[The task]
In the data below, set down exactly the lines from the one containing "[70,297,188,316] 更像一枚徽章， -> (337, 433) none" up to and including the one containing "[188,876,268,891] endebted ->". Leave the pictures out.

-----

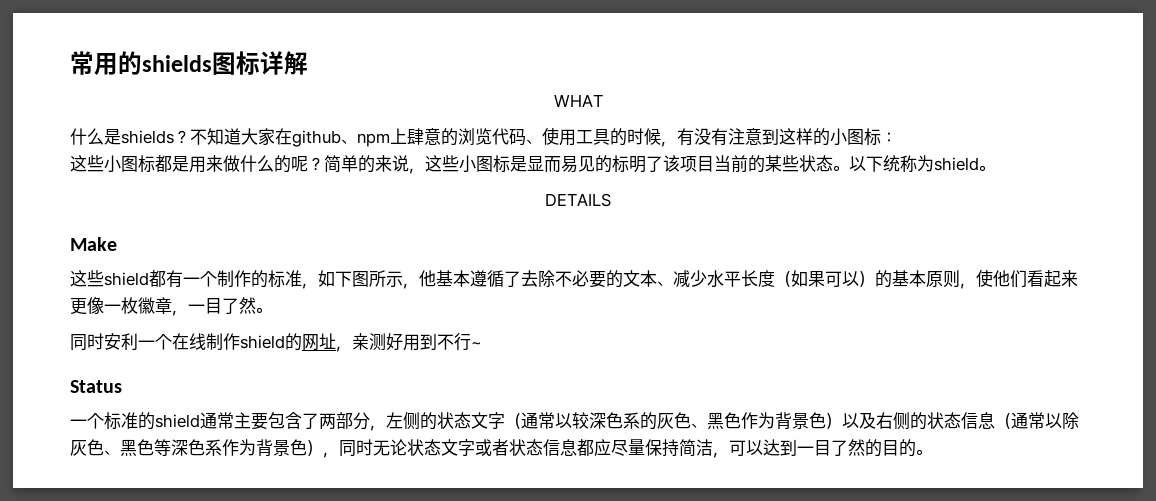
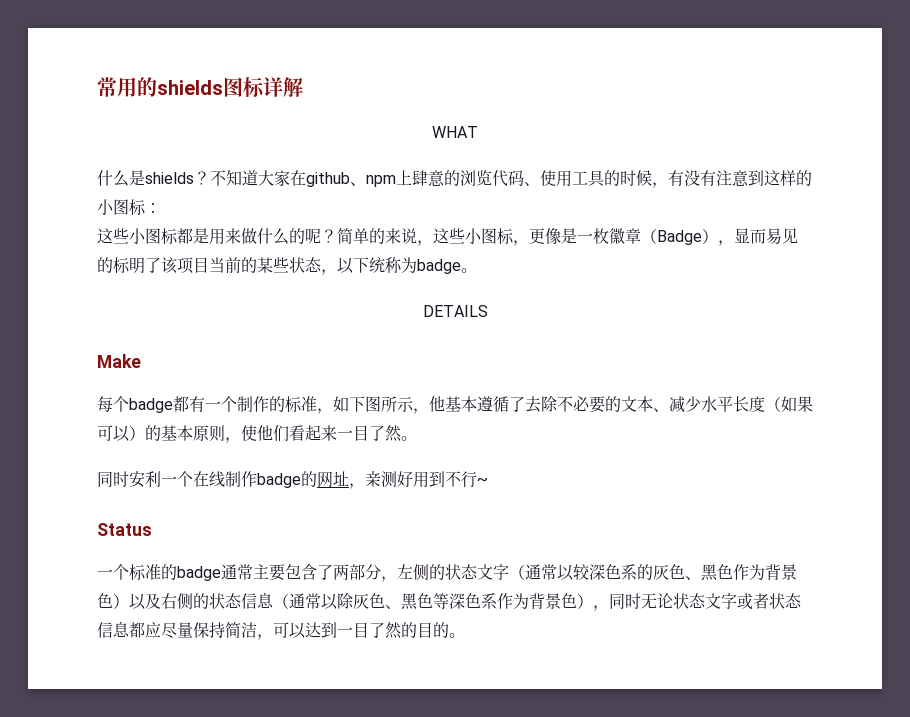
[510,156,527,172] 是 -> [513,228,734,246] ，更像是一枚徽章（Badge），
[833,165,849,171] 。 -> [321,269,337,275] ，
[934,157,979,171] shield -> [417,259,461,274] badge
[70,270,149,287] 这些shield -> [97,396,173,413] 每个badge
[70,297,188,316] 更像一枚徽章， -> (337, 433) none
[240,335,285,349] shield -> [257,473,301,488] badge
[155,414,200,428] shield -> [177,566,221,581] badge

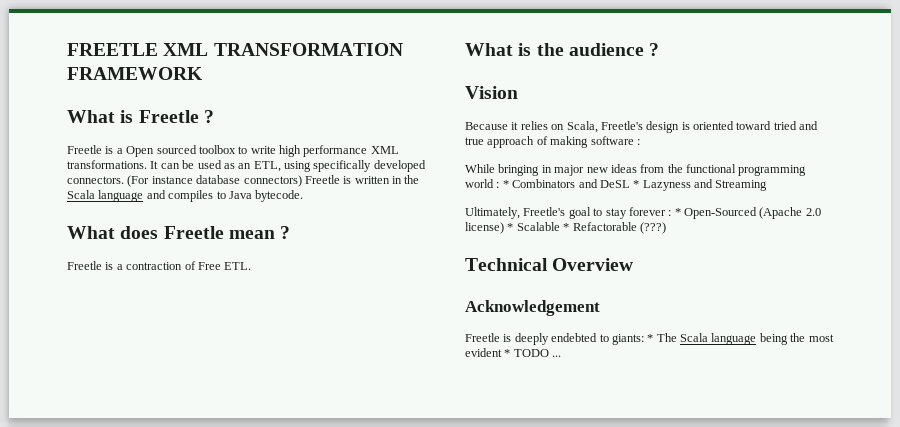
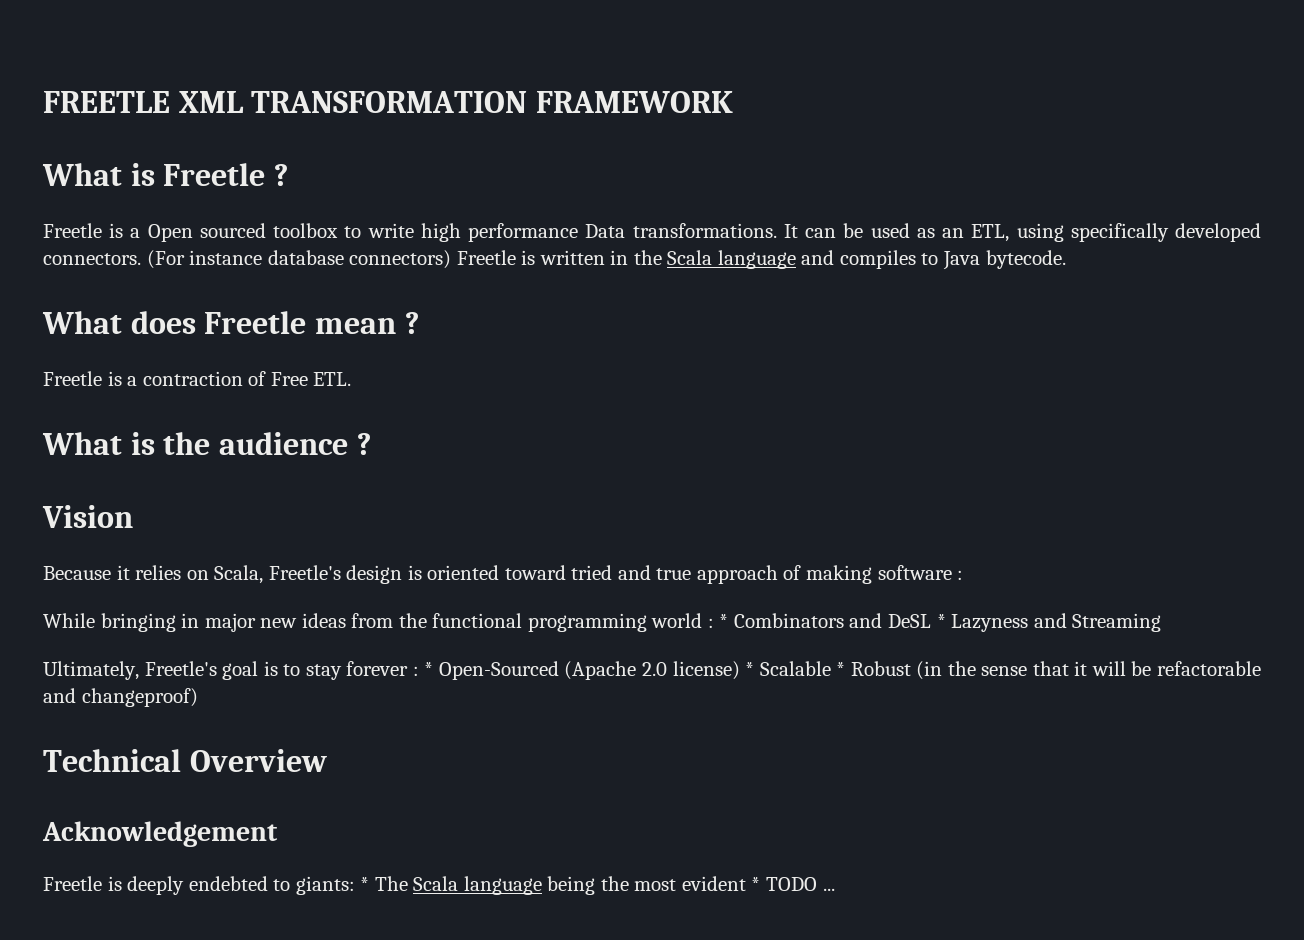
[370,146,399,154] XML -> [585,224,626,238] Data
(591, 213) none -> [263,661,278,676] is
[572,222,666,234] Refactorable (???) -> [850,661,1261,680] [43,688,198,707] Robust (in the sense that it will be refactorable and changeproof)

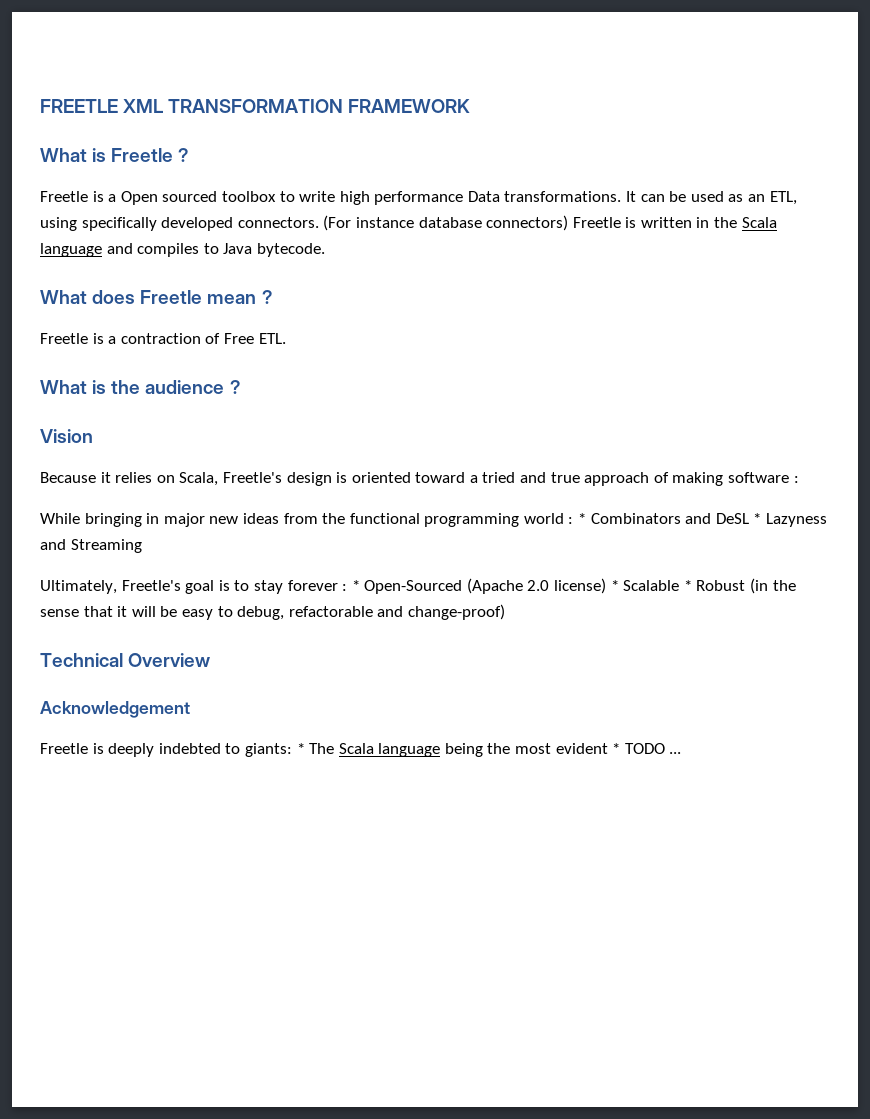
(566, 572) none -> [469,475,478,483] a
(1152, 668) none -> [181,606,285,620] easy to debug,
[81,688,198,707] changeproof) -> [407,604,505,620] change-proof)
[188,876,268,891] endebted -> [158,743,221,754] indebted

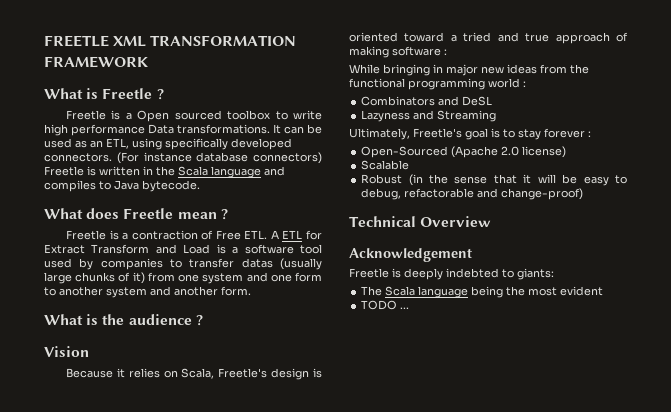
(286, 338) none -> [270,230,323,240] [44,244,322,254] [44,258,322,270] [44,272,323,284] [44,286,251,298] A ETL for Extract Transform and Load is a software tool used by companies to transfer datas (usually large chunks of it) from one system and one form to another system and another form.
[578,513,587,524] * -> (526, 84) //
[753,513,762,524] * -> (493, 101) //
[351,580,360,591] * -> (591, 134) //
[610,580,619,591] * -> (567, 152) //
[683,580,692,591] * -> (410, 165) //
[296,743,305,754] * -> (554, 274) //
[612,743,621,754] * -> (604, 291) //

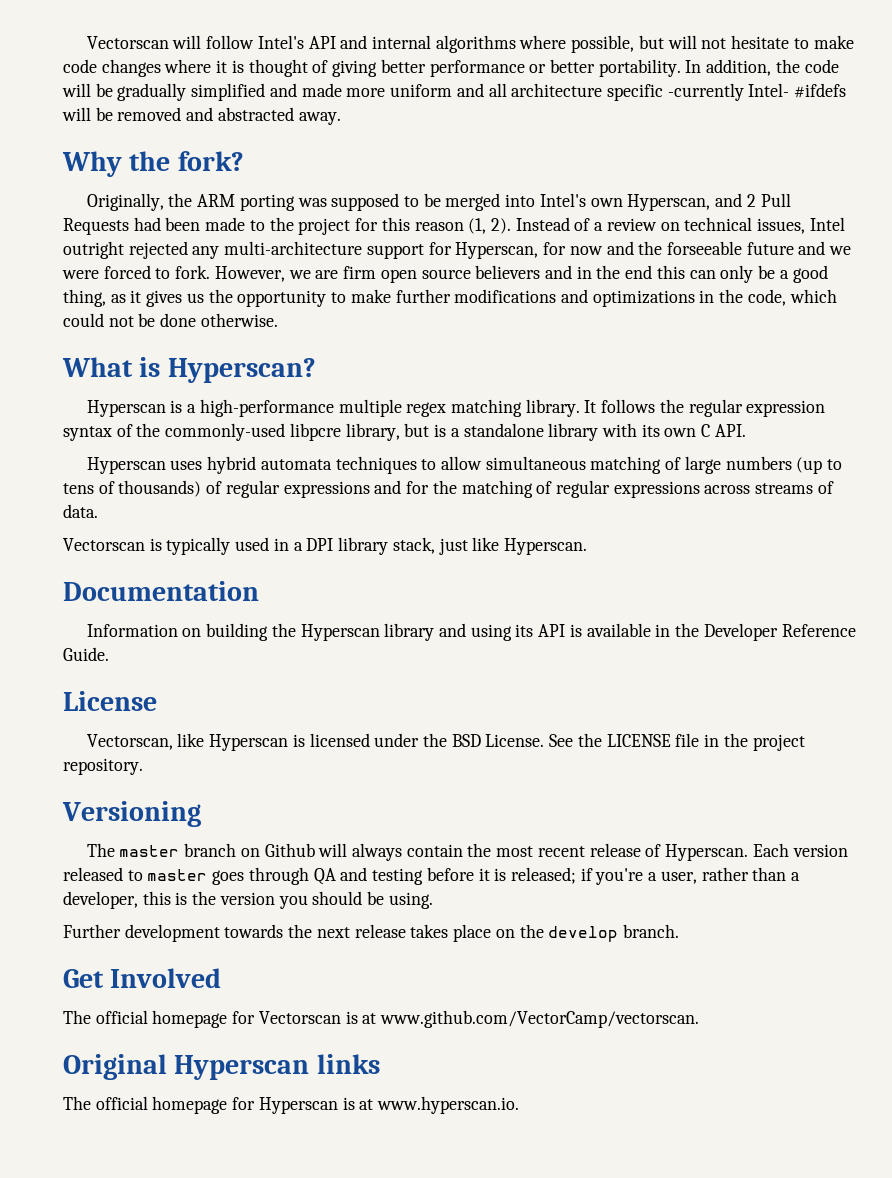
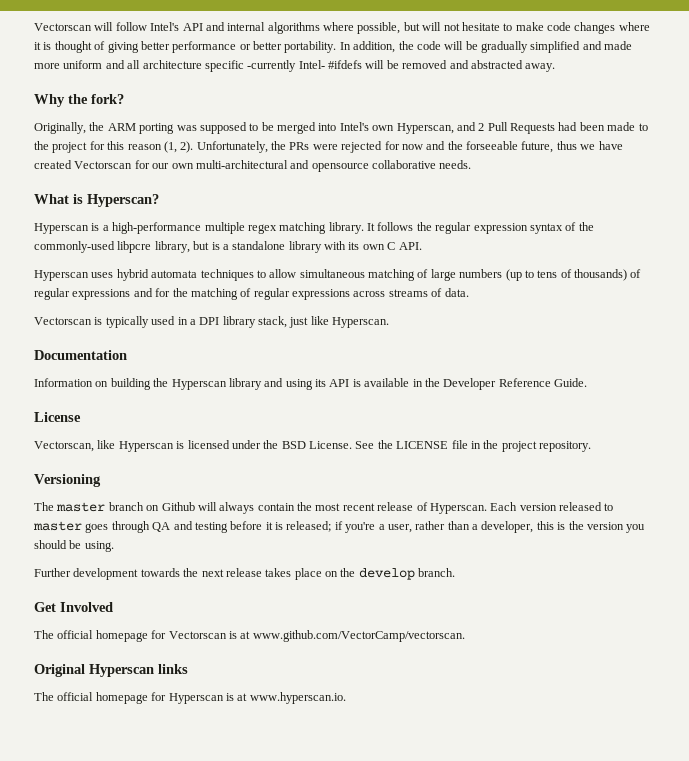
[515,217,845,234] [63,241,539,259] Instead of a review on technical issues, Intel outright rejected any multi-architecture support for Hyperscan, -> [196,141,383,153] Unfortunately, the PRs were rejected
[746,241,852,255] [62,265,828,283] [63,289,837,307] [63,313,278,327] future and we were forced to fork. However, we are firm open source believers and in the end this can only be a good thing, as it gives us the opportunity to make further modifications and optimizations in the code, which could not be done otherwise. -> [521,141,623,153] [34,160,472,172] future, thus we have created Vectorscan for our own multi-architectural and opensource collaborative needs.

-----

[Output for this task]
[70,297,188,316] 更像一枚徽章， -> (337, 433) none
[240,335,285,349] shield -> [257,473,301,488] badge
[155,414,200,428] shield -> [177,566,221,581] badge

[370,146,399,154] XML -> [585,224,626,238] Data
(591, 213) none -> [263,661,278,676] is
[572,222,666,234] Refactorable (???) -> [850,661,1261,680] [43,688,198,707] Robust (in the sense that it will be refactorable and changeproof)

(566, 572) none -> [469,475,478,483] a
(1152, 668) none -> [181,606,285,620] easy to debug,
[81,688,198,707] changeproof) -> [407,604,505,620] change-proof)
[188,876,268,891] endebted -> [158,743,221,754] indebted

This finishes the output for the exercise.